Activity:
Make an exact copy, without pictures, of the lines below from the one containing "[580,340,595,353] [159,361,303,379] in" to the last line, both ends included.

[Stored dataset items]

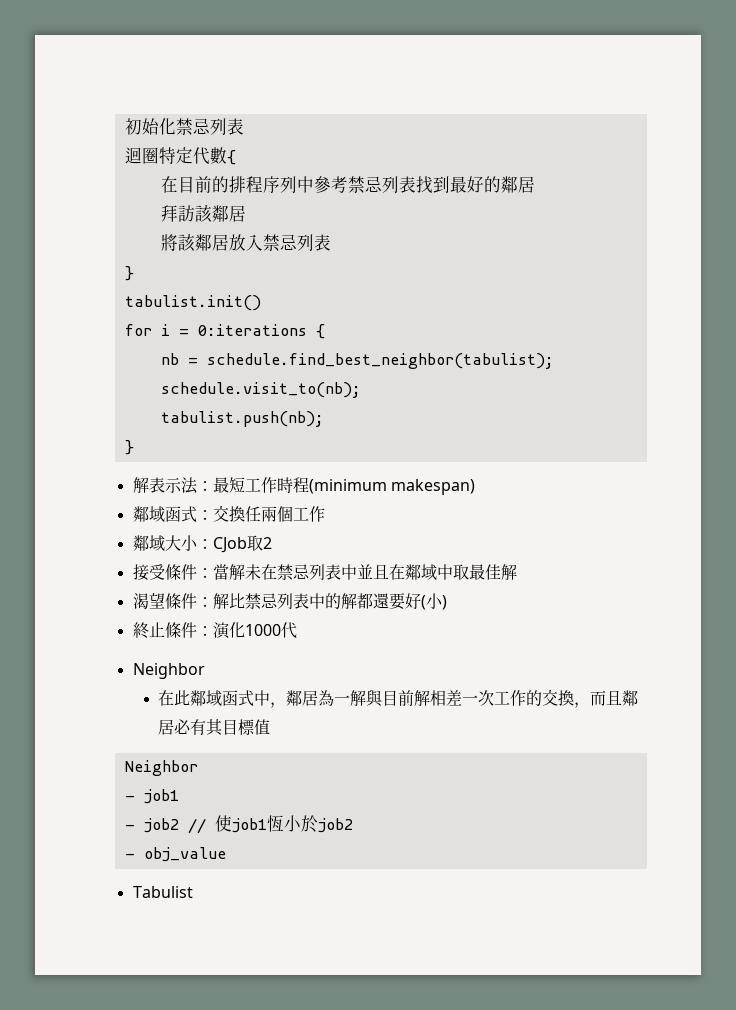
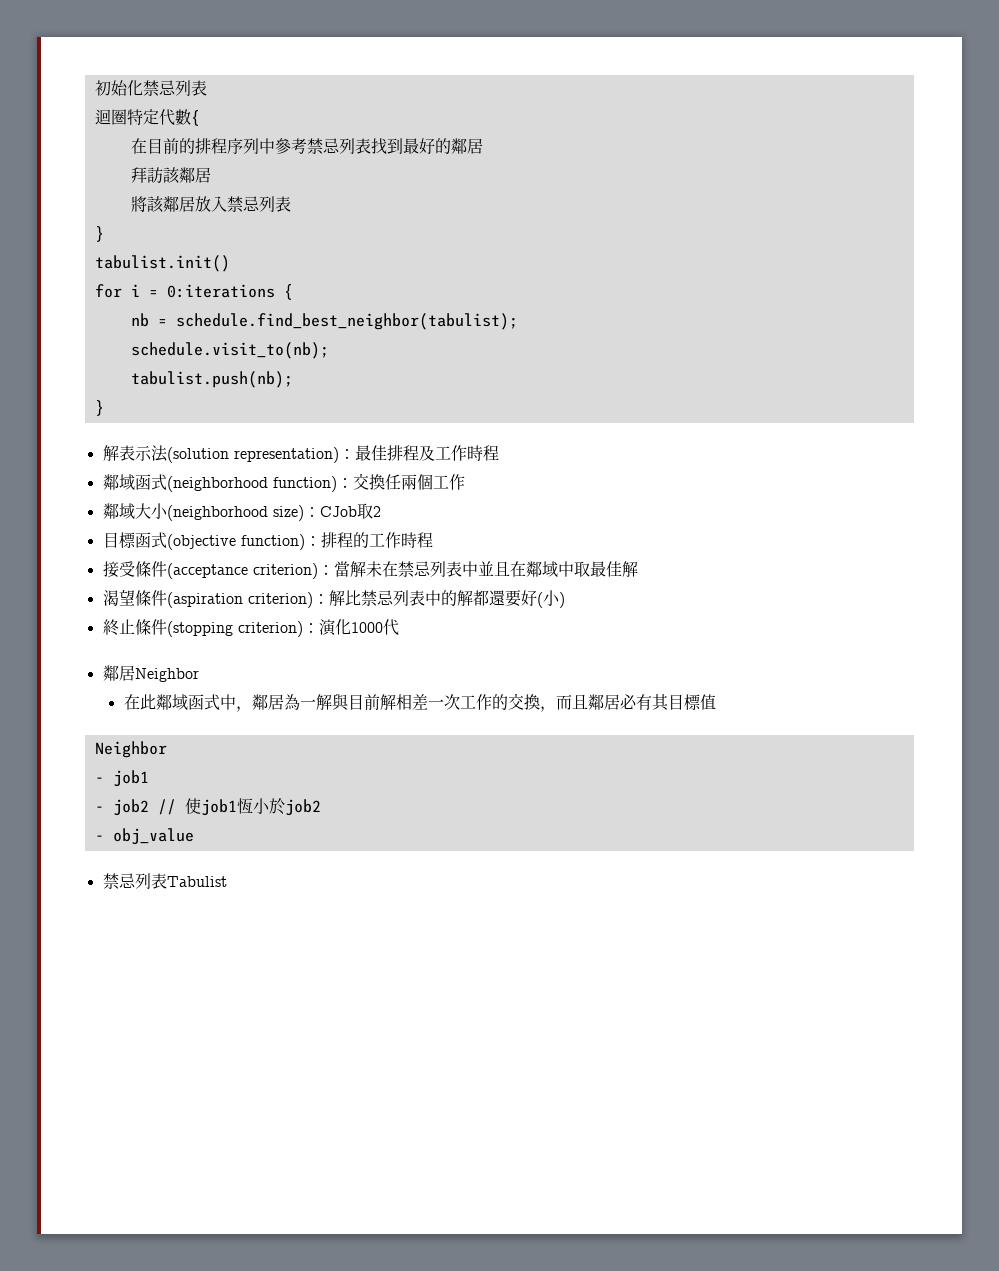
[196,477,475,495] [132,506,197,522] ：最短工作時程(minimum makespan) // 鄰域函式 -> [166,445,499,463] [102,474,337,492] (solution representation)：最佳排程及工作時程 // 鄰域函式(neighborhood function)
(198, 543) none -> [166,505,304,521] (neighborhood size)
(272, 543) none -> [102,532,433,550] // 目標函式(objective function)：排程的工作時程
(197, 572) none -> [166,563,318,579] (acceptance criterion)
(197, 601) none -> [166,592,313,608] (aspiration criterion)
(197, 630) none -> [166,621,303,637] (stopping criterion)
(297, 630) none -> [102,665,135,681] 鄰居
(226, 854) none -> [102,873,167,890] 禁忌列表

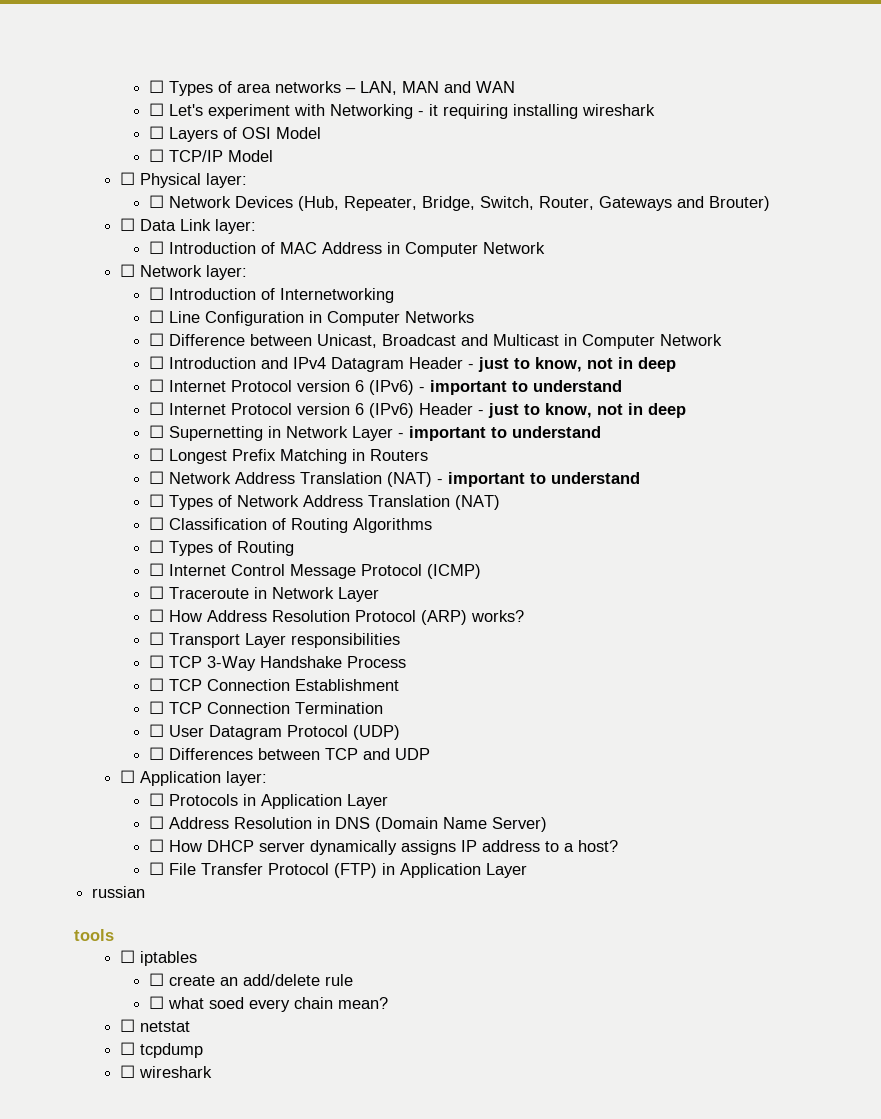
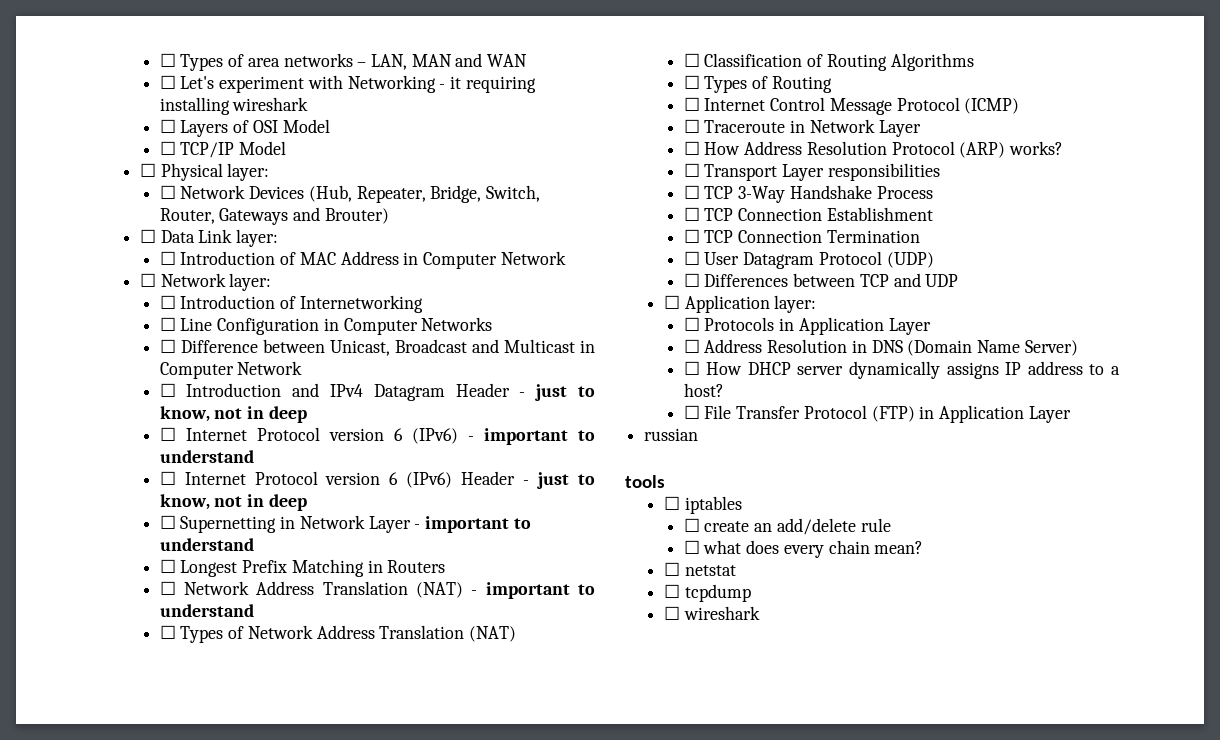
[208,997,244,1009] soed -> [746,540,780,554] does

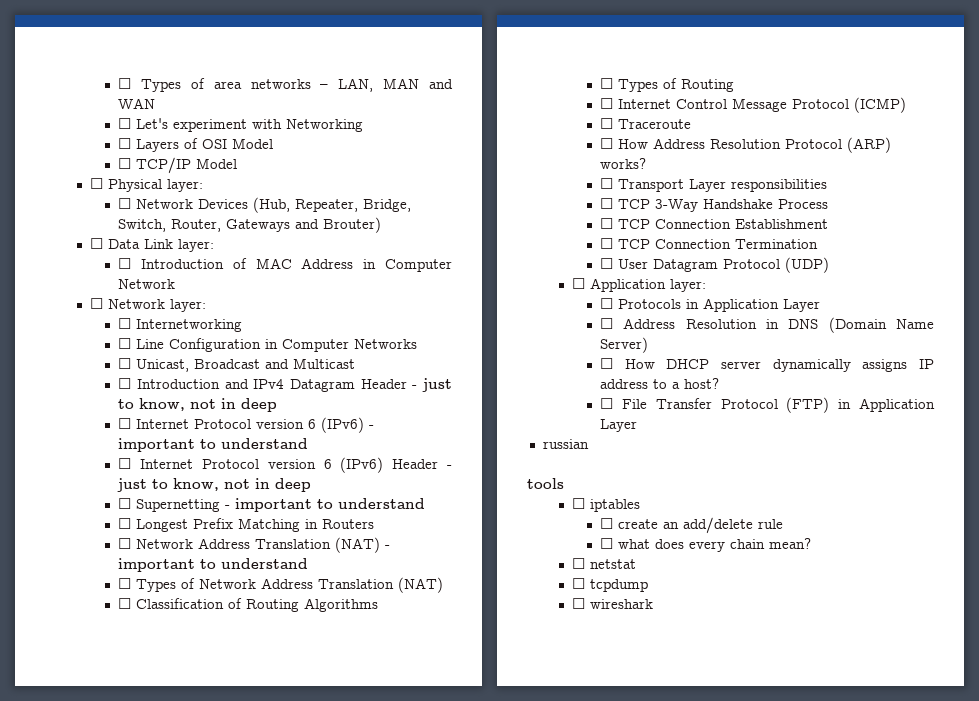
[439,76,536,93] [159,97,309,115] - it requiring installing wireshark -> (364, 125) none
[180,295,297,309] Introduction of -> (132, 323) none
[180,339,325,353] Difference between -> (132, 363) none
[580,340,595,353] [159,361,303,379] in Computer Network -> (356, 363) none
[280,515,411,533] in Network Layer -> (221, 505) none
[790,119,921,137] in Network Layer -> (692, 124) none
[683,273,959,287] // ☐ Differences between TCP and UDP -> (830, 265) none

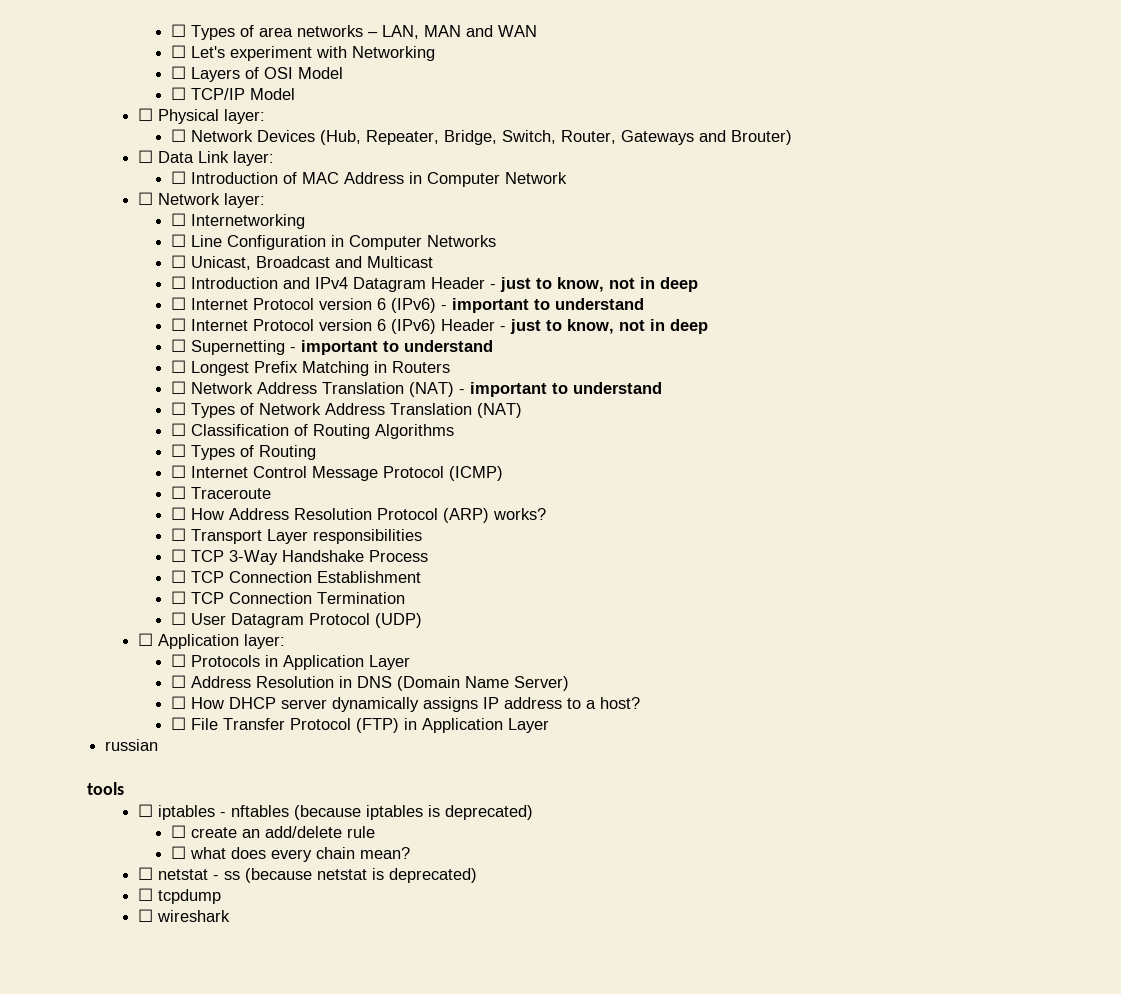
(640, 505) none -> [219,805,533,820] - nftables (because iptables is deprecated)
(636, 564) none -> [212,868,477,883] - ss (because netstat is deprecated)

Task result:
[580,340,595,353] [159,361,303,379] in Computer Network -> (356, 363) none
[280,515,411,533] in Network Layer -> (221, 505) none
[790,119,921,137] in Network Layer -> (692, 124) none
[683,273,959,287] // ☐ Differences between TCP and UDP -> (830, 265) none

(640, 505) none -> [219,805,533,820] - nftables (because iptables is deprecated)
(636, 564) none -> [212,868,477,883] - ss (because netstat is deprecated)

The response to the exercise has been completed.